After making the first cut, I just stuffed each piece into the the trimstop and cut the remaining 15 mortises. Clarity of thought might have led me to take my time and measure each one to ensure that I was going to end up with the right alignment in the end, but trust tthe tool, I always say. Sometimes, I end up being the "tool."










They look okay, but time will tell. There is another essential step or two to see if I can pull this off. As you can see, I decided to put two (2) dominos in each joint just to really test the limits of measurement error or success.
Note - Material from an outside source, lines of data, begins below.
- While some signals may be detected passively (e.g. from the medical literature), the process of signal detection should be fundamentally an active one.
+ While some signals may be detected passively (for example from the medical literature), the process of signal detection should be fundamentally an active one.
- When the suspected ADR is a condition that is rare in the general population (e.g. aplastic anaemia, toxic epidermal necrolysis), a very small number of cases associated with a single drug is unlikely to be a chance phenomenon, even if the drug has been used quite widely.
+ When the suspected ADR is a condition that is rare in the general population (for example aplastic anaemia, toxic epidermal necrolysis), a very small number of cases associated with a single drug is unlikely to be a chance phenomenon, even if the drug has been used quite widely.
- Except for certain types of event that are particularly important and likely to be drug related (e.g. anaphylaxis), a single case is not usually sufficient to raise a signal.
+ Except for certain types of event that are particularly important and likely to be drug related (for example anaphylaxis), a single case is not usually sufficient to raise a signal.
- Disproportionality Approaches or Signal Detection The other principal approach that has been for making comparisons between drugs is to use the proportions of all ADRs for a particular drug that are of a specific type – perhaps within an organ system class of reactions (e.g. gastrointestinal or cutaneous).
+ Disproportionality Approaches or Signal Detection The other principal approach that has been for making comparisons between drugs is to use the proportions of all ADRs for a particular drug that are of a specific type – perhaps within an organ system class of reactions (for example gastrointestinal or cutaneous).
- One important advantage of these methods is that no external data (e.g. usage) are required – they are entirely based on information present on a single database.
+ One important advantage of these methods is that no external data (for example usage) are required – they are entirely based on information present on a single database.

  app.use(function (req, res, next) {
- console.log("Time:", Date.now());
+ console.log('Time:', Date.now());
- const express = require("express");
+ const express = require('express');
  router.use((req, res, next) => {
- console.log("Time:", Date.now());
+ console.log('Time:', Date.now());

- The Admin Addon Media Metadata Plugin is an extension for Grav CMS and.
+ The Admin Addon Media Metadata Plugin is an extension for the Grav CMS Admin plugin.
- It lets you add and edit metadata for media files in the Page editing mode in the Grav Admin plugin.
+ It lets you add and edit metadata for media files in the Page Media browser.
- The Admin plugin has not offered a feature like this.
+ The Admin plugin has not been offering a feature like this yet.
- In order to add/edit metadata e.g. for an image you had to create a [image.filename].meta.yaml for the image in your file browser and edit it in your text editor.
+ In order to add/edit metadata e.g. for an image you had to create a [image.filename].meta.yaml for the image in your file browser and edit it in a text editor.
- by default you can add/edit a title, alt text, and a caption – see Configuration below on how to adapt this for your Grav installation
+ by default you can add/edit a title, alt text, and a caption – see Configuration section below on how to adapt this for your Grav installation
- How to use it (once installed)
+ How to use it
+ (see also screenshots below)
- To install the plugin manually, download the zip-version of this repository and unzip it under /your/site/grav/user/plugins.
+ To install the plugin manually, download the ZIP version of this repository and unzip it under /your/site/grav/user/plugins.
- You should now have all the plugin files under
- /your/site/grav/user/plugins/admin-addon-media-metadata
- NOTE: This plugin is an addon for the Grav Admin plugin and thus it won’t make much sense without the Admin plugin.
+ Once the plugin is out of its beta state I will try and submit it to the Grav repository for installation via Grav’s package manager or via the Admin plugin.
Now, when I went to measure and mark where I wanted the ajoining mortises on the tressel base and top, the indexing pins on the Domino were too close to the edge. I tossed on the outrigger attachment and found to my horror that I was in the "in between zone." Crap! Well, just move where you want the mortises. Right? That would be too easy. Lets find another way to index. I started thinking, "What would Dowelmax do?"

I didn't really think that, but the indexing rod for Dowelmax was sitting on the bench and I just happened to pick it up.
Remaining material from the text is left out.